Mirmulnir tries to give him some coaching on the nature of Yol, but his progress is decidedly limited. Not only is he not in the right mood for philosophizing, but he's also been struggling to internalize the new Word of Power ever since he learned it in Dustman's Cairn. Whenever he thinks he's close to understanding its true nature, it always slips from his grasp like water between his fingers.
-x-
They emerge from the coniferous forest and begin their ascent into the northern mountains the next morning, where a trackless gap between two peaks called Eldersblood Pass will give them passage into the Hjallmarch. With Lydia acting as their guide using a map she pilfered from her uncle's treasury, they scale the first half of the perilous pass in less than half a day with few difficulties. This isn't a popular route by any means, but it's much more discreet than Labyrinthian.
There are a few widely-spread homesteads and lodges dotting the grassy slopes on the southern side of the pass, but oddly enough there isn't any activity to be seen among them. There are no telltale columns of smoke rising from hearthfires and several buildings even have boarded windows. Mull wonders if this region was abandoned for some reason, but when he voices his question, neither none of his companions have any insight to offer.
He becomes distinctly more worried when they pass near the charred remains of a homestead that was very obviously burned to the ground at some point in the past. Mull carefully picks his way over to the site of the destroyed buildings and sifts his hands through a shallow mound of charcoal that might've once been an barn. It leaves heavy black smears across his fingers and palms, meaning it's still fresh. The scent of burnt timber and melted sap is hanging heavily in the air along with a fainter sickly-sweet smell that can only be cooked flesh. Whatever happened here, it happened recently.
There are a few patches of snow lingering here and there, but they're already in the process of melting beneath the rays of the spring sun. That makes the trek through the pass somewhat easier – disregarding the frequent streams of fast-flowing snowmelt – but it's still rough going due to the steep topography. More than once, Torgen is required to bodily drag Mull, Lydia, and Jenassa to the top of sheer ledges that they can't scale on their own. He claims that he's accustomed to this sort of terrain from spending so many years in the Pale's icy mountains.
When they've almost reached the summit of the pass, Mull pauses as he feels a distant sensation brush against him with invisible fingers, intangible yet there all the same. It's a soft, familiar warmth that radiates across the surface of his skin, causing his hair to stand on end.
It's followed seconds later by disembodied voices that whisper in his ears along with the faint echo of drums beating in tune with his feverish heart, causing his adrenaline to spike. This familiar phenomenon is precisely what he felt when Mirmulnir approached the Western Watchtower upon black wings heralding bloody battle all those months ago.

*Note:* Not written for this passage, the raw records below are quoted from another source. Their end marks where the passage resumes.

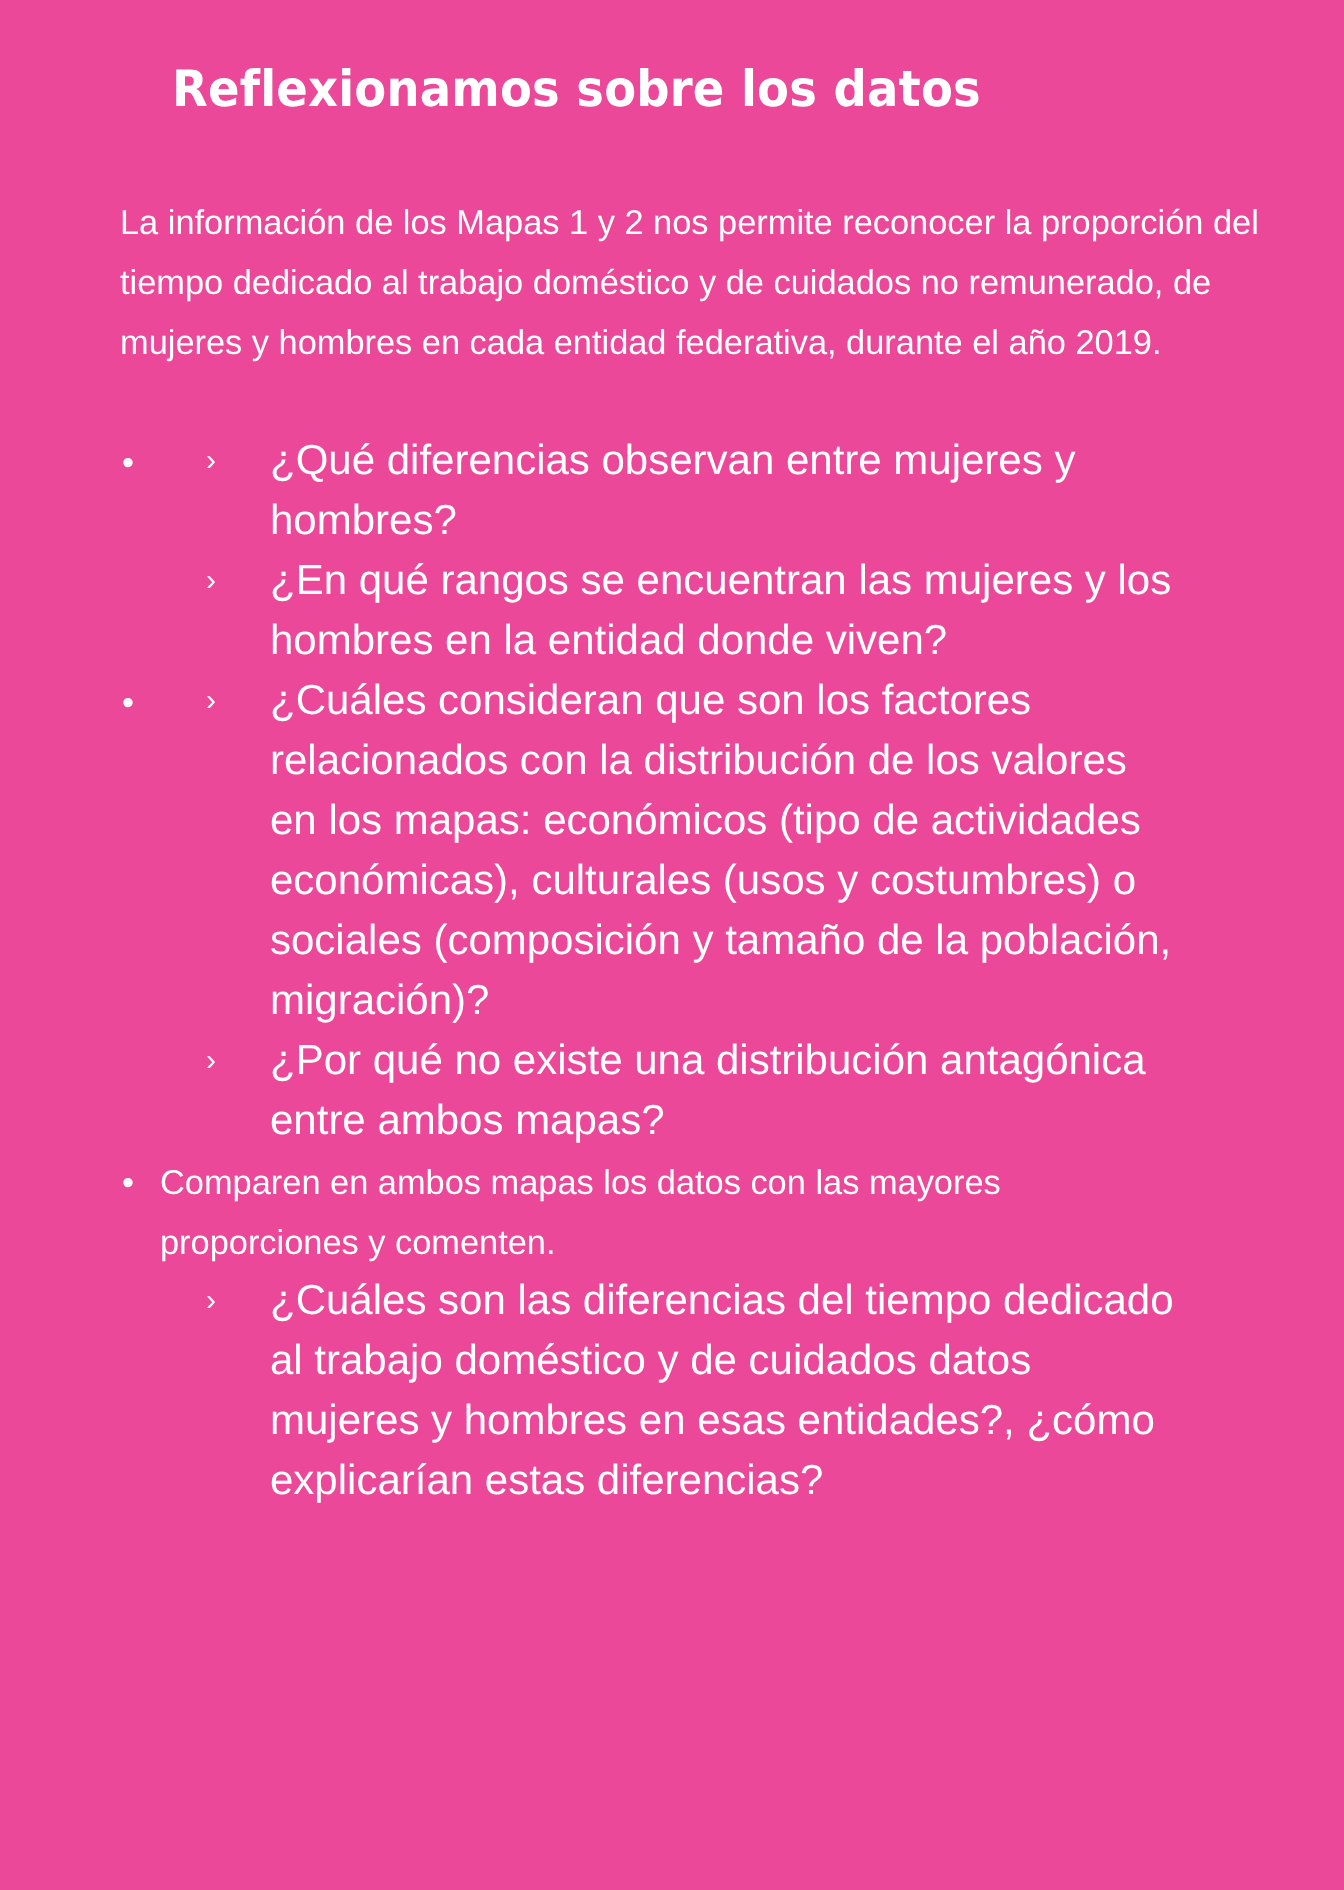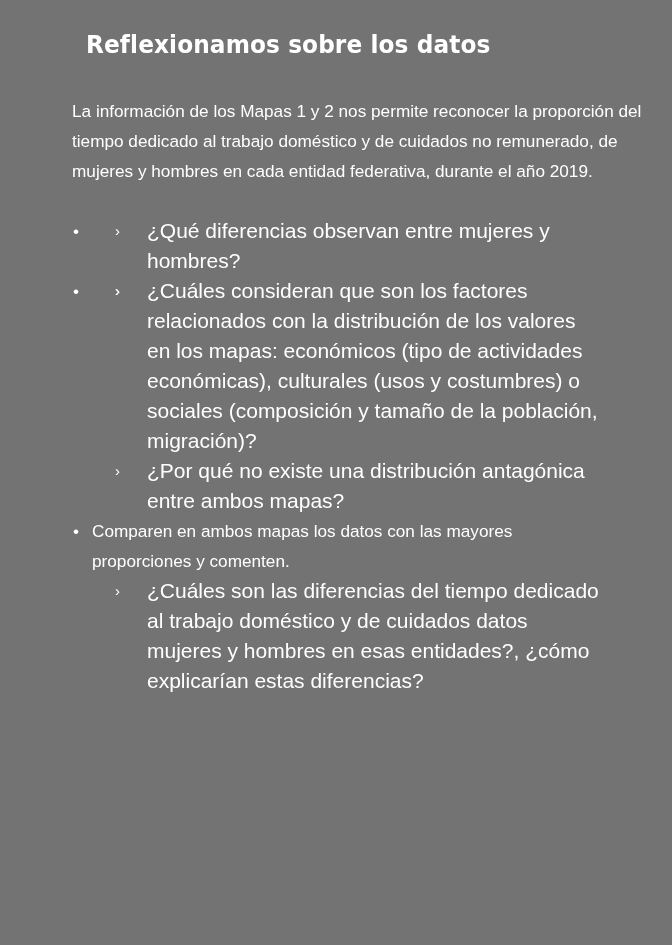--- a/index.html
+++ b/index.html
@@ -120,7 +120,7 @@
 </head>
 <body style="background: rgb(232, 133, 124);">
 
-<div class="page" style="background: #737373; color: rgb(255, 255, 255);">
+<div class="page" style="background: #ec4899; color: rgb(255, 255, 255);">
 
   <h1 class="page-title">Reflexionamos sobre los datos</h1>
 

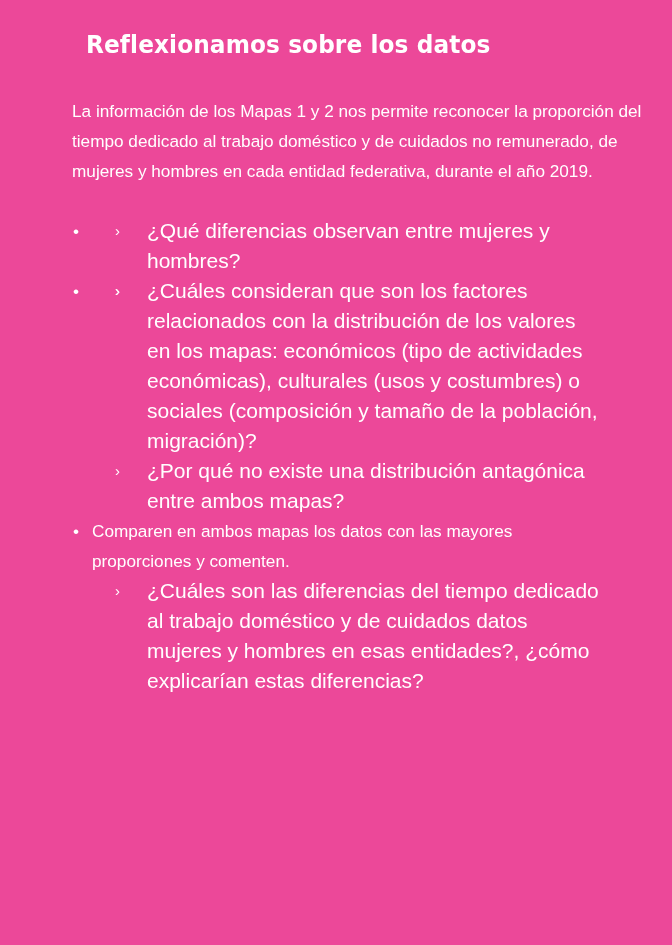--- a/index.html
+++ b/index.html
@@ -44,7 +44,7 @@
   
   .content {
     position: absolute;
-    left: 72px;
+    left: 60px;
     top: 96px;
     width: 600px;
     color: #ffffff;

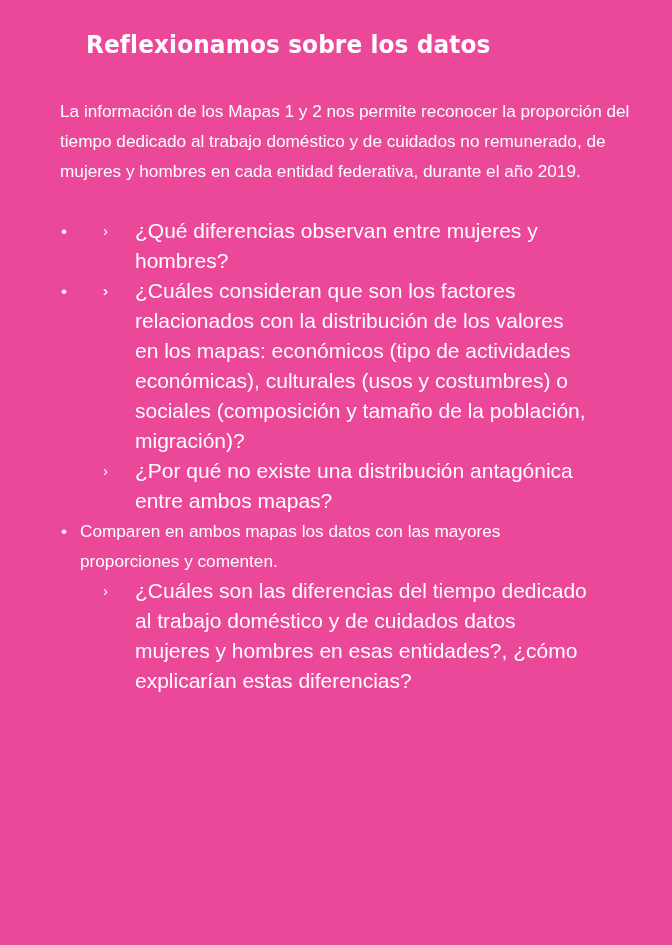--- a/index.html
+++ b/index.html
@@ -139,6 +139,7 @@
           </li>
           <li class="subbullet-item">
             <span class="subbullet-marker">›</span>
+            <span class="subbullet-text">¿En qué rangos se encuentran las mujeres y los hombres en la entidad donde viven?</span>
           </li>
         </ul>
       </li>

Dread washes over his body like a spray of molten magma. This is much more intense than when he sensed the distant presence of those two dragons in the Rift shortly after leaving Ivarstead.
A dragon must be close. Very close.
"If I can sense a dragon this strongly, does that mean it can sense me too?" he quietly mutters.
'Indeed,' Mirmulnir replies. 'One of our brothers is nearly upon us.'
"Well shit."
A booming roar echoes from the lofty peaks towering over their heads, causing flocks of birds to erupt into the sky in a frenzied panic.